Tim on Leadership

Musings on Management and Leadership from Tim Parker

There are No Great Java Developers

Let me rephrase just a little.  If you learn only Java you will never be a Great Developer.  Let's face it, Java was designed to be a simple language from the start: a language anyone with half a brain could learn and code in. It's not that Java doesn't have its place, because of course it does.  But you would not design a complex operating system in Java.  or even do bit twiddling in Java.  Why not?  The language wasn't designed for it.

This isn't a knock directly on Java.  James Gosling designed the language for a specific purpose and it worked fine for what it did.  The mistake was trying to use Java as an all-purpose language.  It just was not designed for it.  Sure, it's got OO and a bunch of other neat stuff, but it isn't a complex high-level language like C or C++.

Back in the days when I was at school (pre Java!) we learned a complex language: C.  It allowed bit twiddling.  It allowed pointers.  It allows recursion.  It allowed functional programming.  All stuff that was quite complex.  And it lead to those who couldn't wrap their minds around those subjects (they failed Computer Science because of it), those who just got it (they became mediocre or good programmers, depending on their level of understanding) and those who really got it and could do anything with the language (the Great developers).  All the stuff that made C complex, made it hard to master, and made it difficult to write Great Code with, all made C great.  Wanna write an operating system like Linux?  You use C.  Wanna do bit-based operations?  Use C.  Want to write really clever functional code (like the stuff that powers Google), and you use C.  Not Java.
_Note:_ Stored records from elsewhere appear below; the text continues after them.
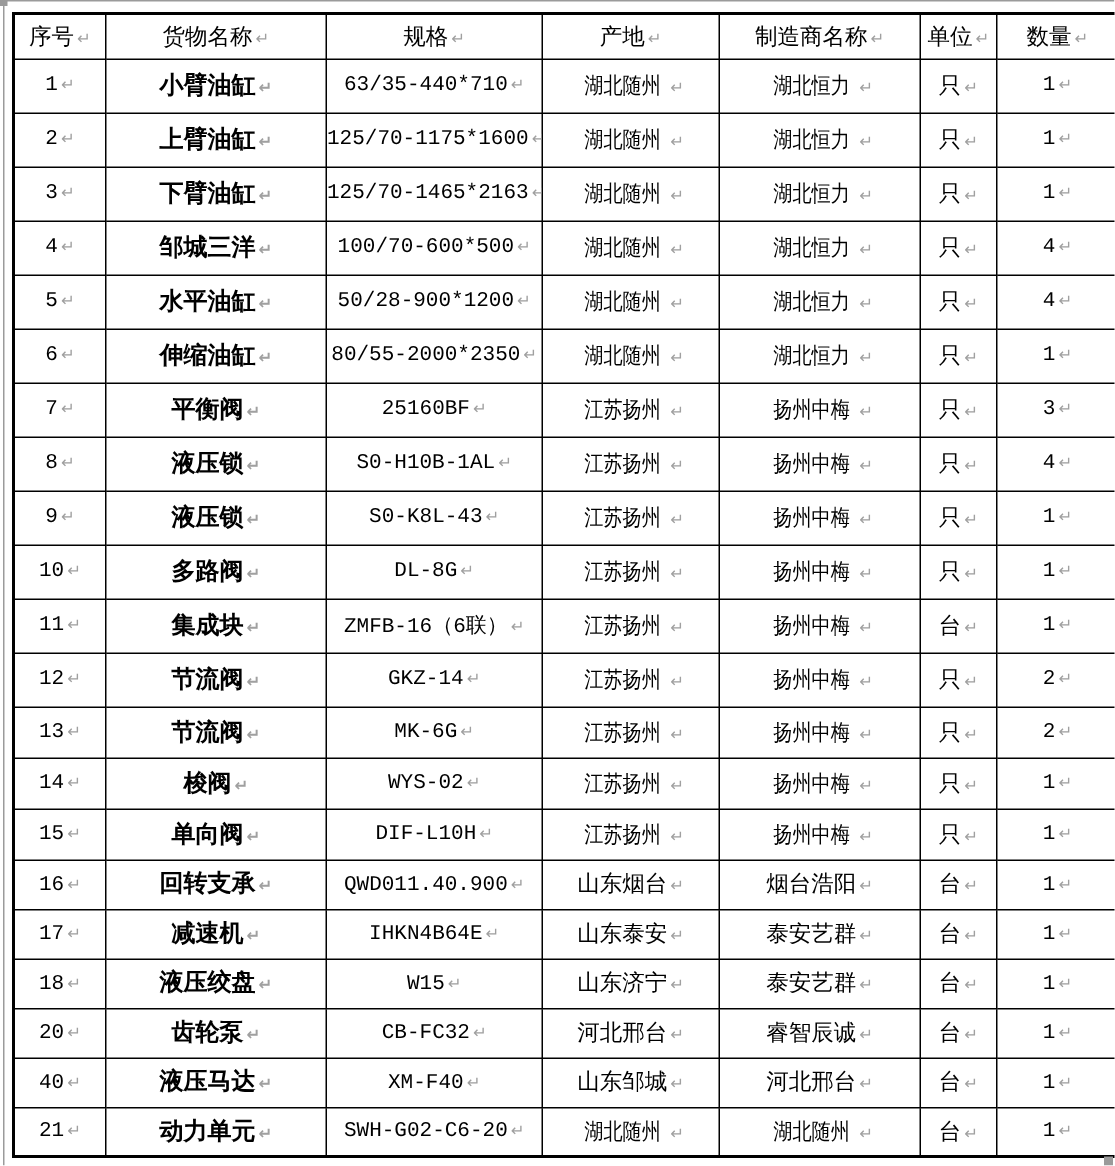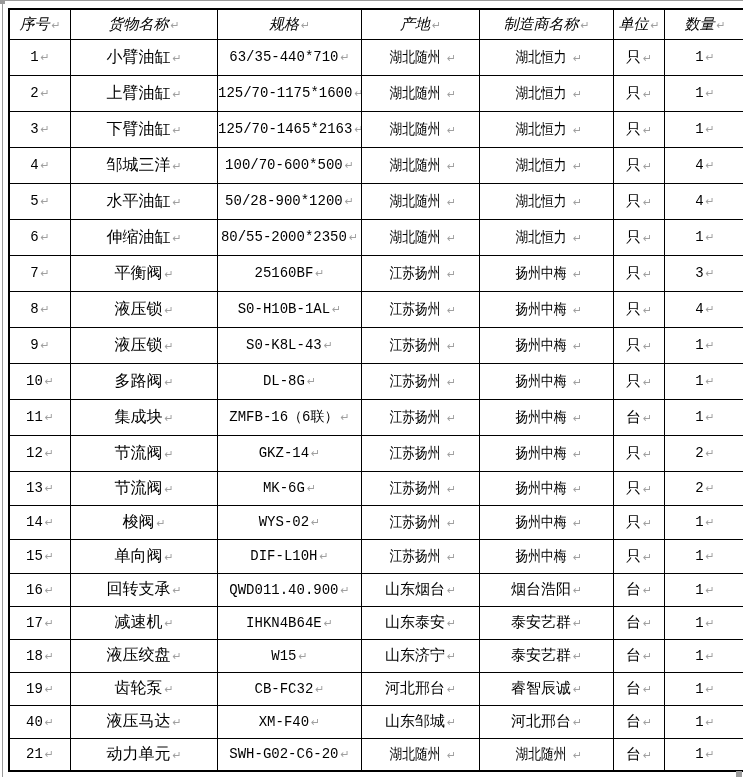--- a/index.html
+++ b/index.html
@@ -45,7 +45,7 @@
   .c-unit{width:50px;}
   .c-qty{width:80px;}
 
-  thead th{font-size:15px;font-style:italic;}
+  thead th{font-size:15px;}
   td.c-name{font-size:16px;}
   td.c-origin,td.c-manufacturer,td.c-unit{font-size:15px;}
   td.c-index,td.c-spec,td.c-qty{

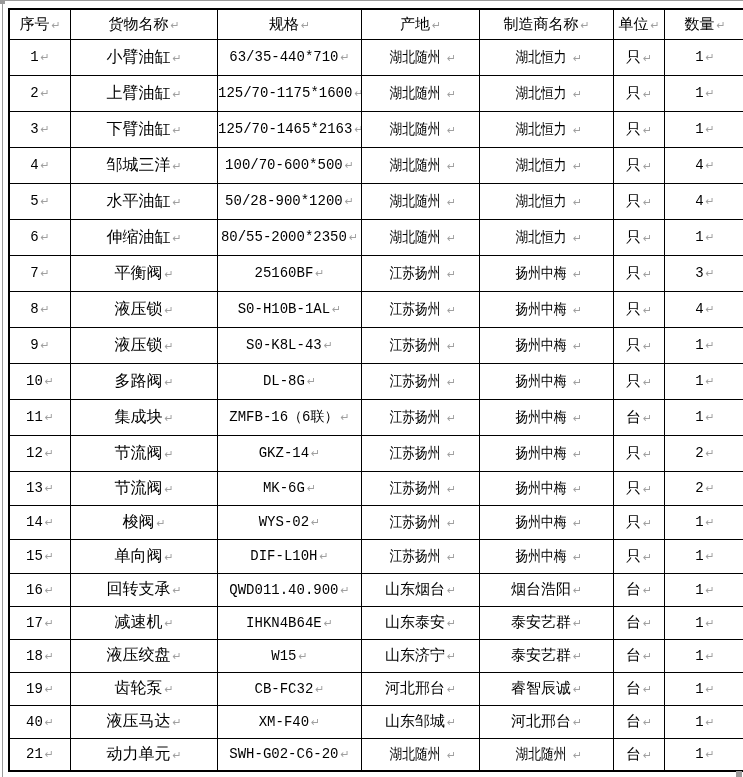--- a/index.html
+++ b/index.html
@@ -46,7 +46,7 @@
   .c-qty{width:80px;}
 
   thead th{font-size:15px;}
-  td.c-name{font-size:16px;}
+  td.c-name{font-size:16px;font-weight:bold;}
   td.c-origin,td.c-manufacturer,td.c-unit{font-size:15px;}
   td.c-index,td.c-spec,td.c-qty{
     font-family:"Liberation Mono","DejaVu Sans Mono",monospace;font-size:14px;

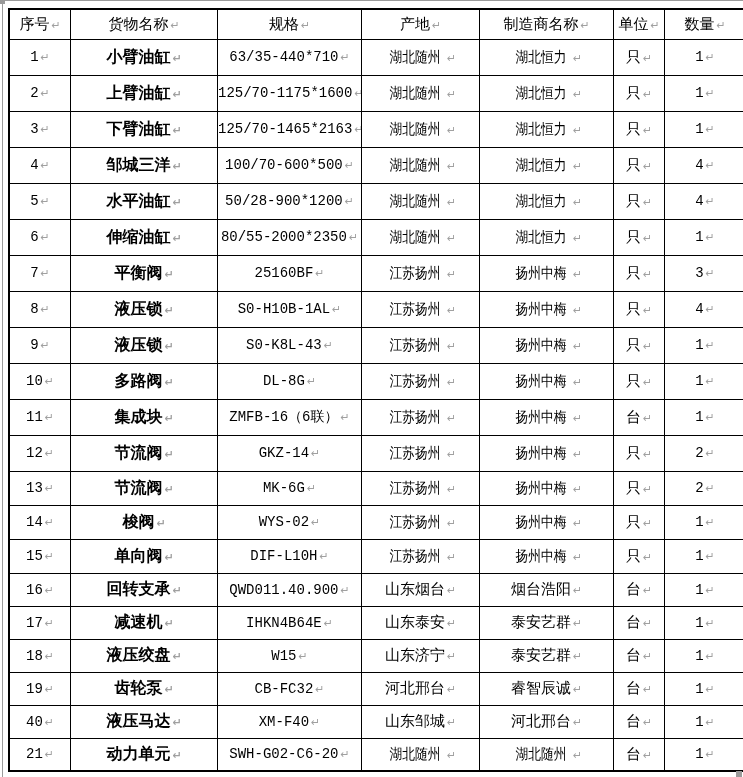--- a/index.html
+++ b/index.html
@@ -249,7 +249,7 @@
         <td class="c-qty"><span class="t">1</span><span class="mark">↵</span></td>
       </tr>
       <tr>
-        <td class="c-index"><span class="t">19</span><span class="mark">↵</span></td>
+        <td class="c-index"><span class="t">20</span><span class="mark">↵</span></td>
         <td class="c-name"><span class="t">齿轮泵</span><span class="mark">↵</span></td>
         <td class="c-spec"><span class="t">CB-FC32</span><span class="mark">↵</span></td>
         <td class="c-origin"><span class="t">河北邢台</span><span class="mark">↵</span></td>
That's why the Great Developers are those who learned C or a similar high-level language.  Those who learned Java as their main language never really get a chance to be Great.  They don't know how to handle pointer-based hash tables.  They don't know the value of pointers, and they don't know how to tell a good Java developer from a Great Java Developer because, quite simply, anyone can write solid Java code. 

Which, curiously enough, is why most universities now use Java as their basic teaching languages.  Universities in Canada that started with C as their base language experienced a 70% failure rate in the first year as those students who thought real programming was as simple as writing BASIC code suddenly came face-to-face with data structures, normalized databases, and (gasp!) pointers.  Pointers may not be used in 99% of the code you write, but you have to know how to use them to be a Great Developer.  To correct the failure rate and supply a constant stream of Computer Science graduates to industry, Java became the language of teaching at practically every University in the country.  And the Great Developers disappeared.  Until they learned a real language.